* Exercise inputs
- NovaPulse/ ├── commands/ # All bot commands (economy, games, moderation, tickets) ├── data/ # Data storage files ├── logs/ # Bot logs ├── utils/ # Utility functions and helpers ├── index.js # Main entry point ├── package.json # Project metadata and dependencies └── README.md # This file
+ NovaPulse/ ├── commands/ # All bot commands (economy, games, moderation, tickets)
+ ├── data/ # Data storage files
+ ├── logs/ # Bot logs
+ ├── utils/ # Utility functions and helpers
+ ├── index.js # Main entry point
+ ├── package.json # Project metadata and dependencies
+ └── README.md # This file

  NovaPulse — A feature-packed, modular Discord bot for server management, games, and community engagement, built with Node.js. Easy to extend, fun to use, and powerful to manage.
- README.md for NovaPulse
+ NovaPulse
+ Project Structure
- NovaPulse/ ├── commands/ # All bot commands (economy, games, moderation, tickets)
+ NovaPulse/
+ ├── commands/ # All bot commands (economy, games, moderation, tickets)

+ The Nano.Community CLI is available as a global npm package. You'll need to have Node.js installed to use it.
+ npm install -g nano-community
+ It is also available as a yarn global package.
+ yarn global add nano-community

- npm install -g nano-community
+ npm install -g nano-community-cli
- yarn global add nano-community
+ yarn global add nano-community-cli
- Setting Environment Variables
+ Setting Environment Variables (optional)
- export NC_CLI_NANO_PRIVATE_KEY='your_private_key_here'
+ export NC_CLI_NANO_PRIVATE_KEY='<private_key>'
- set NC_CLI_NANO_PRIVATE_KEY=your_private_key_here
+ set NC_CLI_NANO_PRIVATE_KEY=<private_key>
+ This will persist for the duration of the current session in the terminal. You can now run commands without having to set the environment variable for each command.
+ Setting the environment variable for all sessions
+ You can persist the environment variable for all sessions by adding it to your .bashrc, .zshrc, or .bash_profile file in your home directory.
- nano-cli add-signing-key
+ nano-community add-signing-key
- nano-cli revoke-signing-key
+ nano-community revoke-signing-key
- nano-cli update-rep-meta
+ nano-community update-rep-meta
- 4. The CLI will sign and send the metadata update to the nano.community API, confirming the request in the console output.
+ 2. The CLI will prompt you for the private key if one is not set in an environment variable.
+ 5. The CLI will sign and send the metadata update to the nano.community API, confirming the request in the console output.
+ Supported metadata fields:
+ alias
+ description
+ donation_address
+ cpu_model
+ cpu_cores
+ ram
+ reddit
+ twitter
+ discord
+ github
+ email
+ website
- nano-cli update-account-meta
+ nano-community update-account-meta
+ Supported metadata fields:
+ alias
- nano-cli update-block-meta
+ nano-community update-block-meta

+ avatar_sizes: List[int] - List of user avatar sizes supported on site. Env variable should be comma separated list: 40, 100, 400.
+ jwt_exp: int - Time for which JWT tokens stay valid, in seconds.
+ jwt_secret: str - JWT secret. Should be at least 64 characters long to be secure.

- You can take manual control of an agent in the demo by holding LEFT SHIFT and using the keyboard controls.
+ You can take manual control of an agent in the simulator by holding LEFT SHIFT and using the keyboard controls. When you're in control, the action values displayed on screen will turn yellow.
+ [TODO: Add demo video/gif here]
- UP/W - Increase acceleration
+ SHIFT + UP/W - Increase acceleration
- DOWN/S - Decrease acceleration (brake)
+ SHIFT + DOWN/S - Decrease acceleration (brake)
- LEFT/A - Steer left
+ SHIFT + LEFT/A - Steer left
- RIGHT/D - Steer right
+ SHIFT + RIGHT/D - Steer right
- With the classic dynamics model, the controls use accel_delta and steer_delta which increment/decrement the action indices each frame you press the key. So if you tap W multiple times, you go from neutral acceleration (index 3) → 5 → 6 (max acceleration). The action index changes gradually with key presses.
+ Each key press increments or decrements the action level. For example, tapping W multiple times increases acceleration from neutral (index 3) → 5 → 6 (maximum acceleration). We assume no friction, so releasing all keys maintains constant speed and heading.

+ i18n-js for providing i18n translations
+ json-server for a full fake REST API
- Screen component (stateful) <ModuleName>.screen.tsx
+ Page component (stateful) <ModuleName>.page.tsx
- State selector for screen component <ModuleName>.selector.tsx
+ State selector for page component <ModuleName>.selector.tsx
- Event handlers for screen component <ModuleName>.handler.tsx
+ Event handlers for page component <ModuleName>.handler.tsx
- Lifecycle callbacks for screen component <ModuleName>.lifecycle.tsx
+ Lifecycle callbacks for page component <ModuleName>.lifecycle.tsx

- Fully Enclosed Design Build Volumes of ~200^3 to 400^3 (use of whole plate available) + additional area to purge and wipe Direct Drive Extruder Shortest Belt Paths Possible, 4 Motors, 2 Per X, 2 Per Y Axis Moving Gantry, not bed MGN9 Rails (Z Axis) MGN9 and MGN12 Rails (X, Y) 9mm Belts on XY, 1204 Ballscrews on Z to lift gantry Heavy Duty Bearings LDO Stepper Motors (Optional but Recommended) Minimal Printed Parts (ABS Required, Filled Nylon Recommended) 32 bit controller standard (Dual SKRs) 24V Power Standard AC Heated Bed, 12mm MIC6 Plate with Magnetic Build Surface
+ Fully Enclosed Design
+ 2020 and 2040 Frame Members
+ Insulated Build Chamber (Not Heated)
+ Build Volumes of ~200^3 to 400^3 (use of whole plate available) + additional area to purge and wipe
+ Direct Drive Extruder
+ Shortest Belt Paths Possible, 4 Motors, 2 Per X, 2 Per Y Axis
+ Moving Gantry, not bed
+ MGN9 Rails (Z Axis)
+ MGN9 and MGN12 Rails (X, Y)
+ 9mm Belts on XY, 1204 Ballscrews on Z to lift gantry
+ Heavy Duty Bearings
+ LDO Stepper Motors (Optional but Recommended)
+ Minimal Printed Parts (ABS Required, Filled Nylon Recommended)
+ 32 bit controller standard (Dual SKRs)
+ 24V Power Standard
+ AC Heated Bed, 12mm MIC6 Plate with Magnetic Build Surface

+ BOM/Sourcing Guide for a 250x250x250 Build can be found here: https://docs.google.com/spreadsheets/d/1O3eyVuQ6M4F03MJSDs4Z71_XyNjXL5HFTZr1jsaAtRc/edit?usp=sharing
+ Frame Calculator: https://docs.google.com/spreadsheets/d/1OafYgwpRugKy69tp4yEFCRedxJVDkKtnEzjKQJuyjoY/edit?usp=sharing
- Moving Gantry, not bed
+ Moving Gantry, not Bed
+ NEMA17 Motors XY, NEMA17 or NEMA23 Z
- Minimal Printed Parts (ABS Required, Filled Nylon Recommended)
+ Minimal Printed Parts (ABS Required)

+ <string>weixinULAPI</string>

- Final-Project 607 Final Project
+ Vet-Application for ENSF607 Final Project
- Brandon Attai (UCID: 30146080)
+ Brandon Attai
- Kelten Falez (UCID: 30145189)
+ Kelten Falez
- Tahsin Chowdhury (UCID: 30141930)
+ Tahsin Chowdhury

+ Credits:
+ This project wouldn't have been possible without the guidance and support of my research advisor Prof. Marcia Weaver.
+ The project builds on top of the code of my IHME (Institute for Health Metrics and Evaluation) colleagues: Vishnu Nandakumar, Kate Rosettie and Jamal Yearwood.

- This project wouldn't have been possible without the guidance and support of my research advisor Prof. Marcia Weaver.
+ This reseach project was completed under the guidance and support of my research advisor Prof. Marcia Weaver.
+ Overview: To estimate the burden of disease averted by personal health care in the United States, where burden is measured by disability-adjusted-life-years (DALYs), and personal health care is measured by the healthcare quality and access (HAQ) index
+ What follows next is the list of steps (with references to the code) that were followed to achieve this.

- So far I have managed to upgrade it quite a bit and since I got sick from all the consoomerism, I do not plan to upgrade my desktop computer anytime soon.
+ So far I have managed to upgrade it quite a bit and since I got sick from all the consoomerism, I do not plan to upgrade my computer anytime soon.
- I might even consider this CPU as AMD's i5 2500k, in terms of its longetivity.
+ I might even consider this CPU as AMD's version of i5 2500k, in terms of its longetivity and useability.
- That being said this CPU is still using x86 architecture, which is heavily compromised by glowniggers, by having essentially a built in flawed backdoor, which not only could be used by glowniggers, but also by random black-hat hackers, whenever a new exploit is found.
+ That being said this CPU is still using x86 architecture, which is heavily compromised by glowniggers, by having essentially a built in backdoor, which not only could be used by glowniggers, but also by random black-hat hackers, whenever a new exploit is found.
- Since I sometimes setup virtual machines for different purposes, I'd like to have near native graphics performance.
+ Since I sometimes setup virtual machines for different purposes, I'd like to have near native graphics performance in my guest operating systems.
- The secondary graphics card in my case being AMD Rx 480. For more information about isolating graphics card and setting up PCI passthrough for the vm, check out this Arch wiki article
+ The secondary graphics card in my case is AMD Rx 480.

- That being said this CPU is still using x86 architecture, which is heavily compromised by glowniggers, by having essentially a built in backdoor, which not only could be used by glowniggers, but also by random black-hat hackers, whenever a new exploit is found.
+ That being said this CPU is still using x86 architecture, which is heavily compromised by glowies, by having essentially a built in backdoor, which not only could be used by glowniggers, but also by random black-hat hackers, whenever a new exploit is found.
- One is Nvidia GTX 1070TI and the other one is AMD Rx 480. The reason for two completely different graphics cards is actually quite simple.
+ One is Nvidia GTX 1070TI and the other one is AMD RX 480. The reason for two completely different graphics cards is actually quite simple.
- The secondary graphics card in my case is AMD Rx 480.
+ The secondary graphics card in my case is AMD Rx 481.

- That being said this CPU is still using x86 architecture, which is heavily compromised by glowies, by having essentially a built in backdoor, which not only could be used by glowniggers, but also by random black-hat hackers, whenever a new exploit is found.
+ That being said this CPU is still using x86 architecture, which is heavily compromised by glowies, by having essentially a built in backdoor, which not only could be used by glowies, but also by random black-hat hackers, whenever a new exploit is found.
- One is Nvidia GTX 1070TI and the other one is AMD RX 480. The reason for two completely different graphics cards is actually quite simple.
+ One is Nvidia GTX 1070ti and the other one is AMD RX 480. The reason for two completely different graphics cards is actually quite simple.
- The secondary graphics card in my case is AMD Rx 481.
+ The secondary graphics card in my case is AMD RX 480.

* Brief
Filter the records above for lines containing the word "console", and copy those lines.

* Answer
- 4. The CLI will sign and send the metadata update to the nano.community API, confirming the request in the console output.
+ 5. The CLI will sign and send the metadata update to the nano.community API, confirming the request in the console output.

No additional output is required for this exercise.